* MATERIALS PROVIDED *
····················

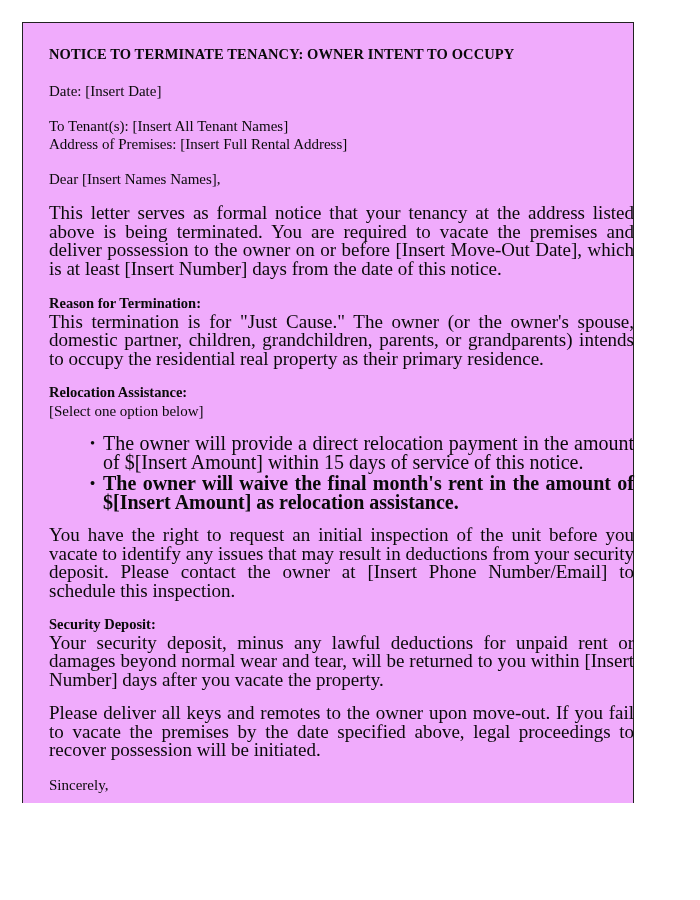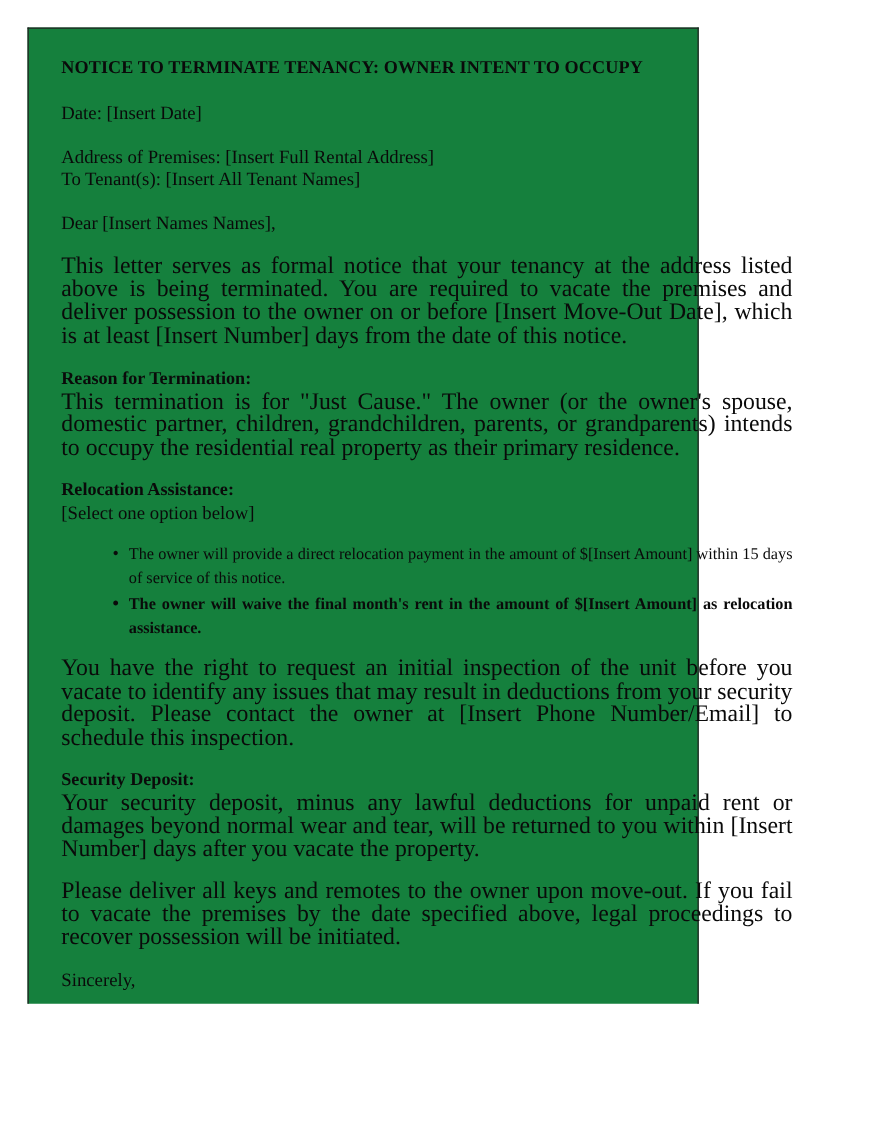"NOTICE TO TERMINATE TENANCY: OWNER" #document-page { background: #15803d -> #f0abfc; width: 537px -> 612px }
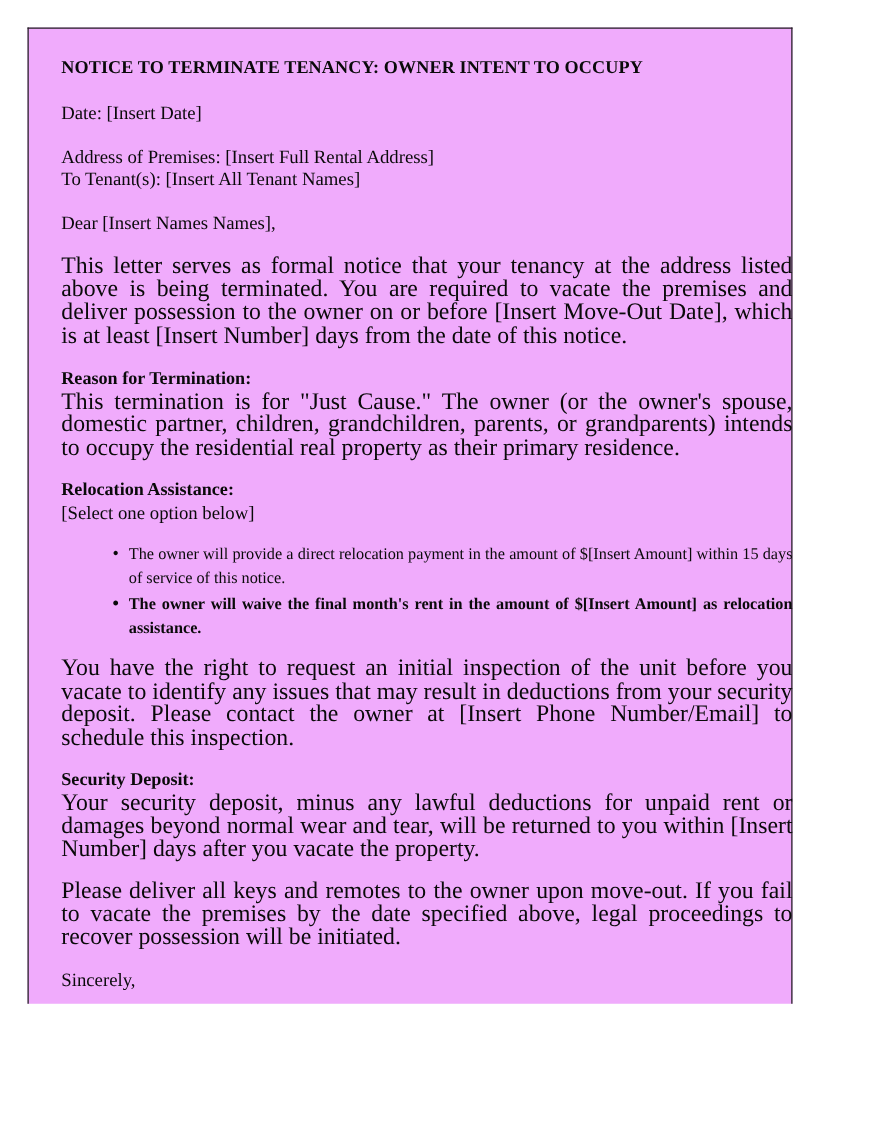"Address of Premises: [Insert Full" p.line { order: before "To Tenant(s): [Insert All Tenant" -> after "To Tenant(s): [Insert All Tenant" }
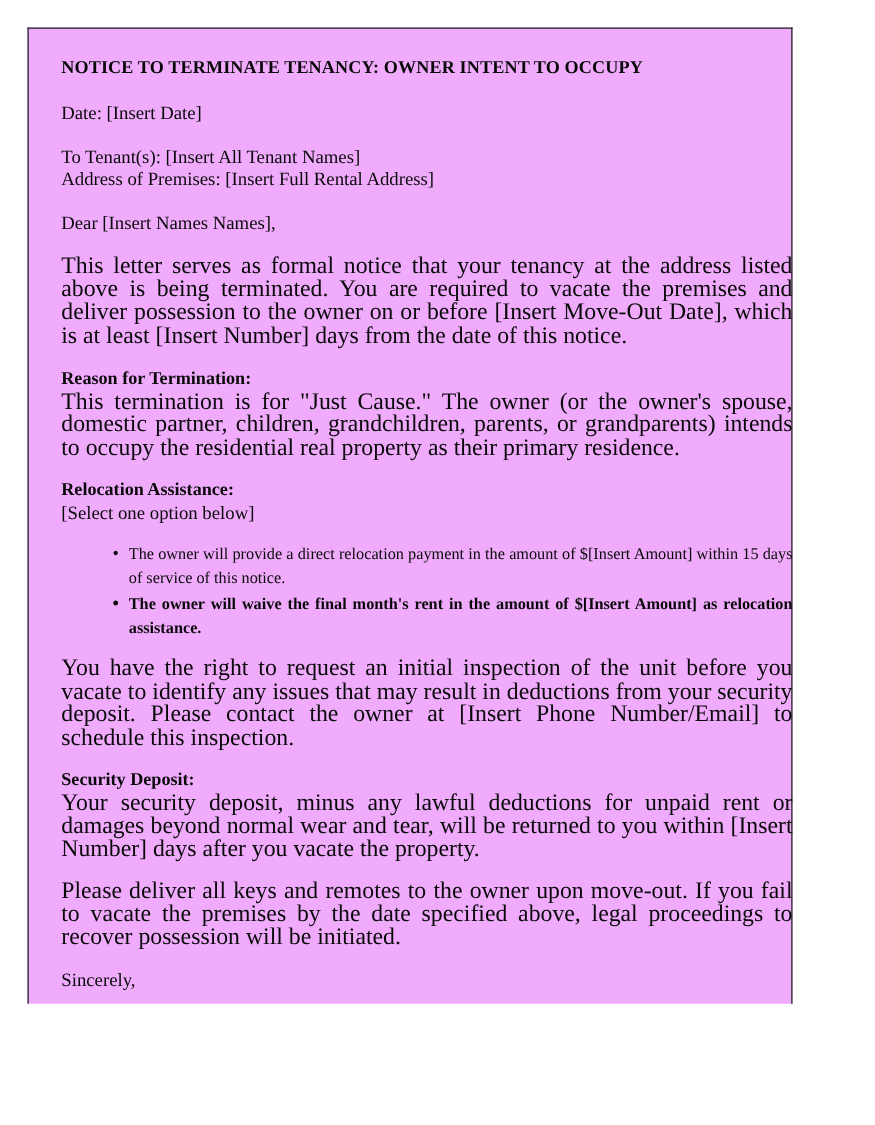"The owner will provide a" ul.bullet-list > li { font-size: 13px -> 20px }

····················

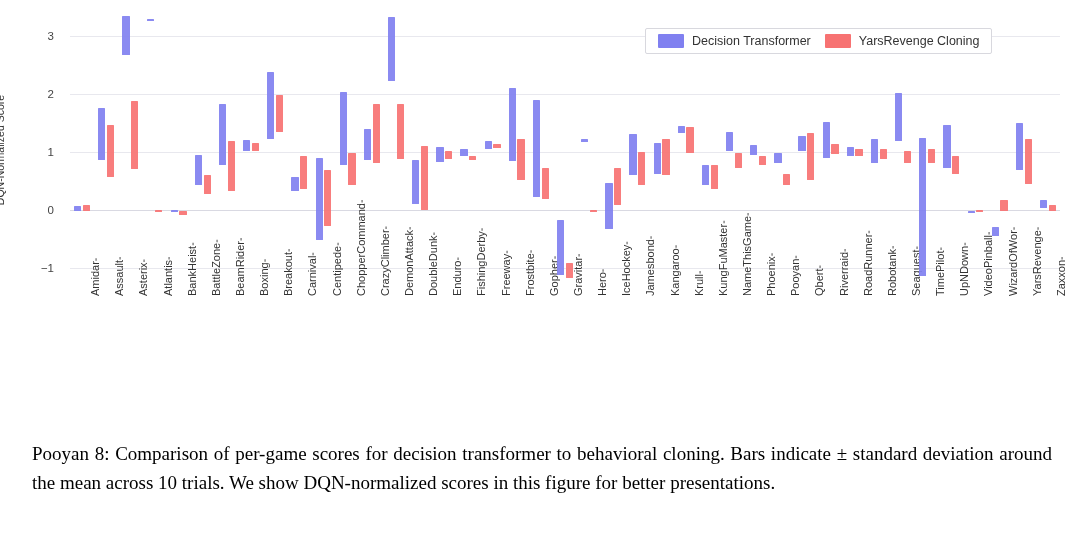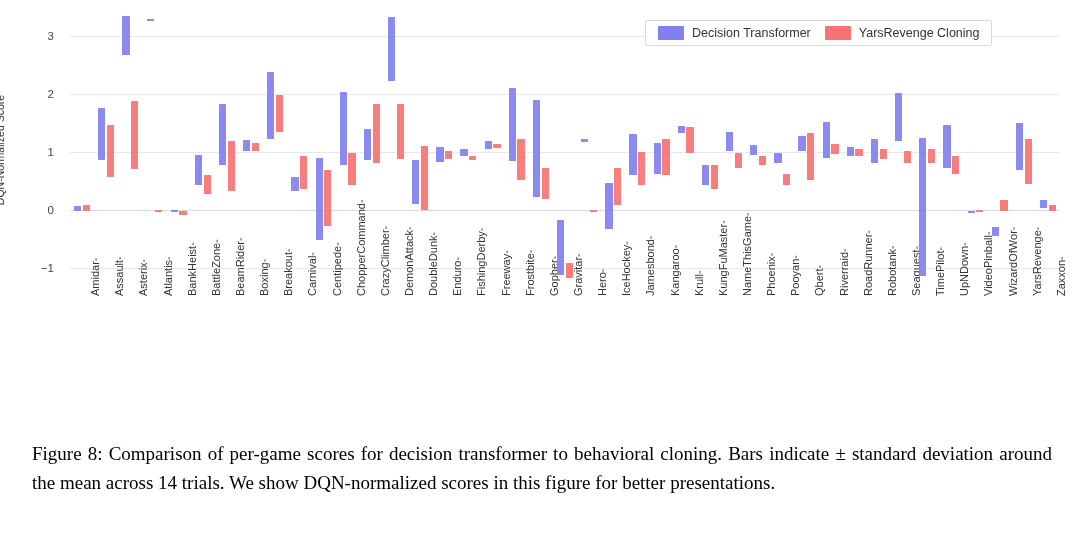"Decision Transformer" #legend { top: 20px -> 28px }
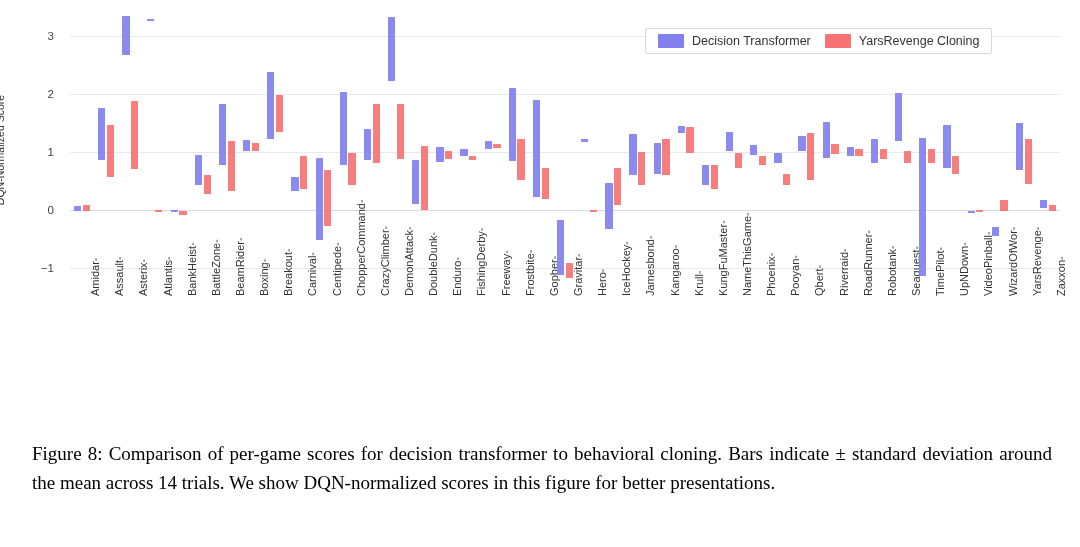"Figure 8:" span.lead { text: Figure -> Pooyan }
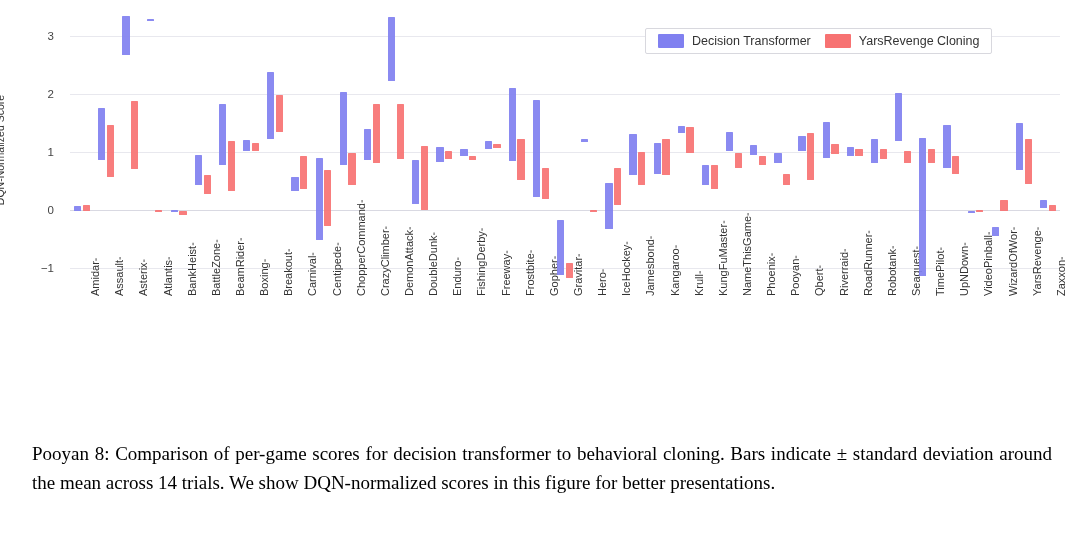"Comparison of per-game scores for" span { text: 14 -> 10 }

····················

* WHAT IS REQUIRED *
Using the listing above, repeat word for word each line from the one with "text: Figure ->" down to the one with "of per-game scores", both included. Omit all pictures.

* TASK RESULT *
"Figure 8:" span.lead { text: Figure -> Pooyan }
"Comparison of per-game scores for" span { text: 14 -> 10 }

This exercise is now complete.